What needs to be done:
Reproduce every line of the material below, but drop the pictures.
--- Data for this task ---
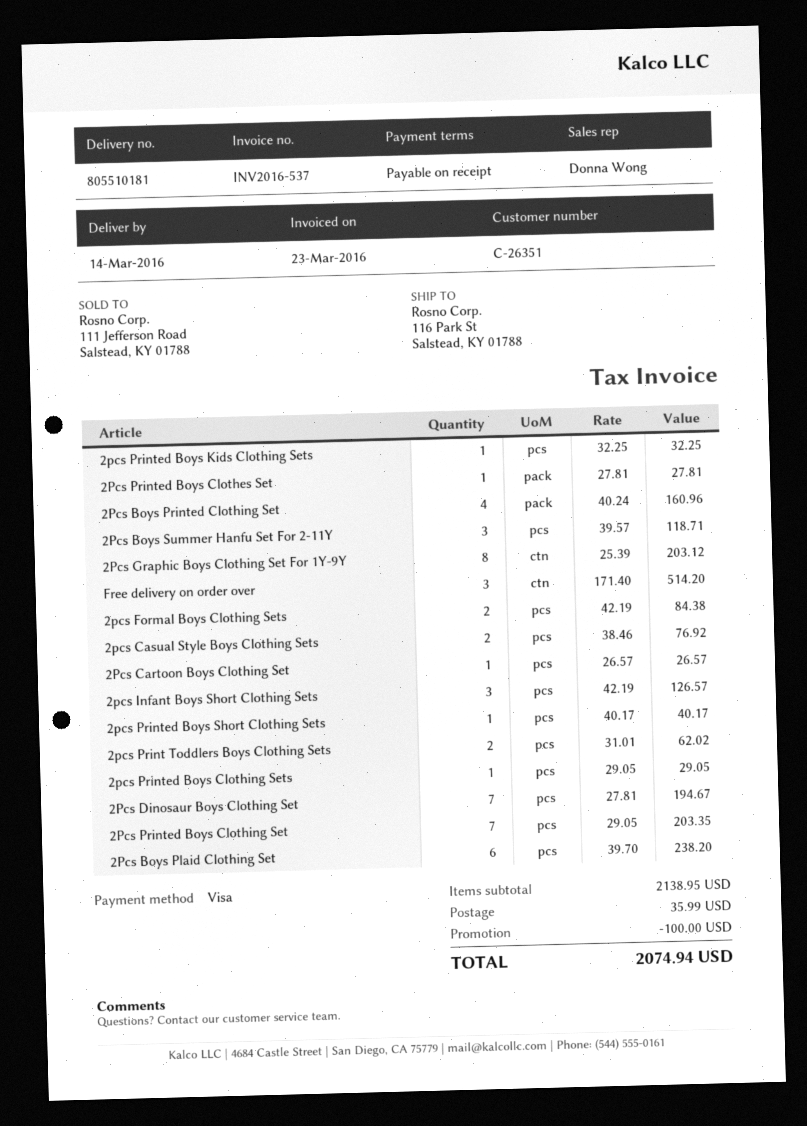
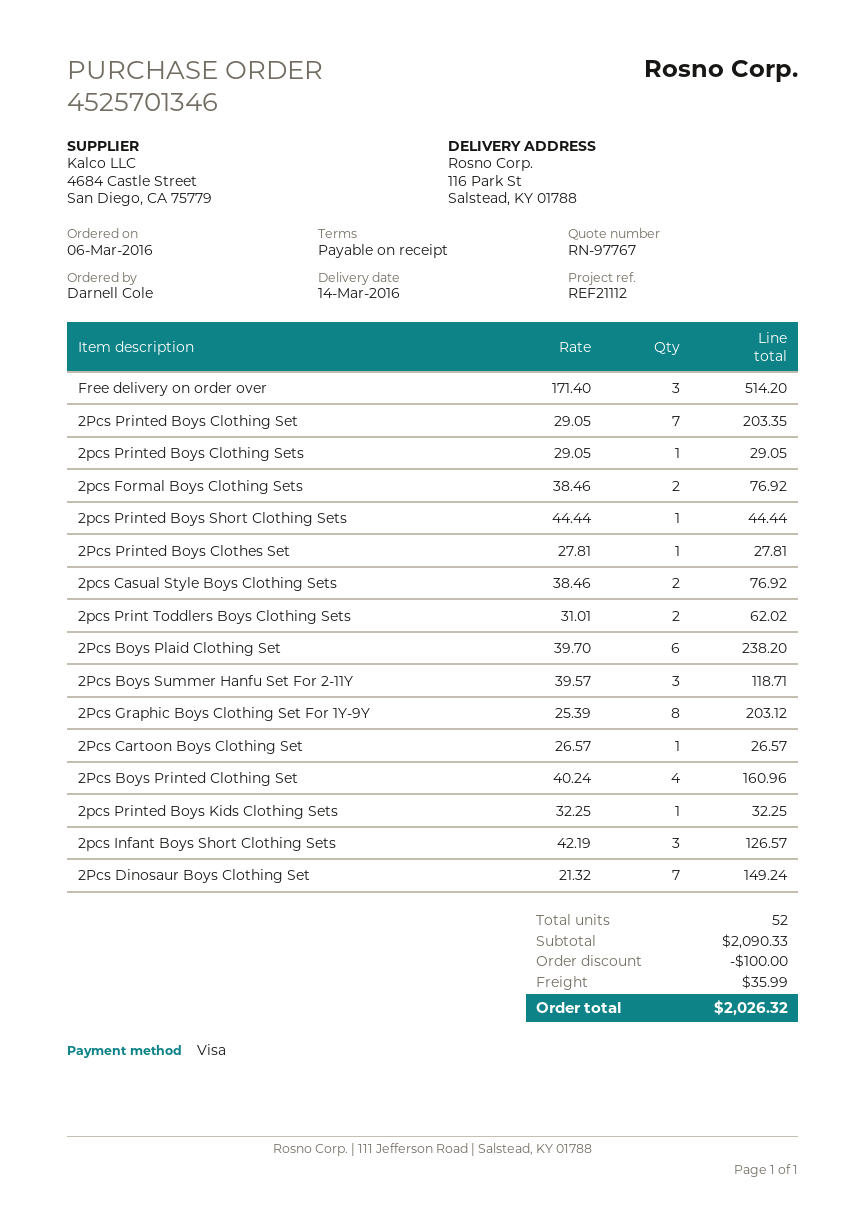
2pcs Formal Boys Clothing Sets: 2 x 42.19 = 84.38 -> 2 x 38.46 = 76.92
2pcs Printed Boys Short Clothing Sets: 1 x 40.17 = 40.17 -> 1 x 44.44 = 44.44
2Pcs Dinosaur Boys Clothing Set: 7 x 27.81 = 194.67 -> 7 x 21.32 = 149.24
subtotal: 2138.95 -> 2090.33
total: 2074.94 -> 2026.32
---
Response to the exercise:
2pcs Formal Boys Clothing Sets: 2 x 42.19 = 84.38 -> 2 x 38.46 = 76.92
2pcs Printed Boys Short Clothing Sets: 1 x 40.17 = 40.17 -> 1 x 44.44 = 44.44
2Pcs Dinosaur Boys Clothing Set: 7 x 27.81 = 194.67 -> 7 x 21.32 = 149.24
subtotal: 2138.95 -> 2090.33
total: 2074.94 -> 2026.32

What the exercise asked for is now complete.